DNS for authentication of ownership, and orphanage

There ‘s a reasonably large use of DNS for things other than ‘Doman Name Serving’. The use of TXT records (SPF, DKIM, Let’s Encrypt, …) is widespread (as is CNAMES etc) for purposes other than ‘resolving a host’. For example, if you bring your own domain to Google G-Suite, you demonstrate you own it by putting a specific record in.

I postulate that these records never get deleted, and get forgotten. I know mine do 🙂

Now, a few extra TXT records doesn’t make a ton of difference. Maybe a zone-transfer is bigger, a few bytes here and there.

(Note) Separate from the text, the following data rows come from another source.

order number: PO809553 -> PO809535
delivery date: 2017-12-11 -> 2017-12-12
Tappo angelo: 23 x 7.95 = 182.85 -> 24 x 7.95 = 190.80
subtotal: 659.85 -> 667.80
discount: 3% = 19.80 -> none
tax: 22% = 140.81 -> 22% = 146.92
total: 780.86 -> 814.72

But what about other record types? Like a CNAME? These are used with Amazon Cloudfront, Azure CDN, Cloudflare, etc. And this means that if you have a CNAME in your file, and it points to someone else, you should make sure you own that other foreign destination, or remove the CNAME if you no longer do.

This article talks a bit about the perils of this on Cloudfront. Essentially, you cancel your use of Cloudfront for a host, and some squatter gets in and takes it. And now they have something that honest-to-god resolves through your authoritative DNS to that destination. Which means they could sign an SSL certificate for it with host-challenge methods.

And, cuz its 2018, there’s a Github repo with more examples.

Now, is this a big problem? If so, what is the solution? DNS is not a double-indexed database where you can check dangling forward or backward links. Its probably a (medium?) issue for organisations with a dynamic DevOps environment, cruft accumulates over time, and, well, like cockroaches, the baddies find a way in.

PS, got $127K, and want some minor (in)famy? Squat this!

Now, go forth and check thy CNAME’s. let not some forgotten experiment risk thy cloud, its in the commandments, somewhere near the end.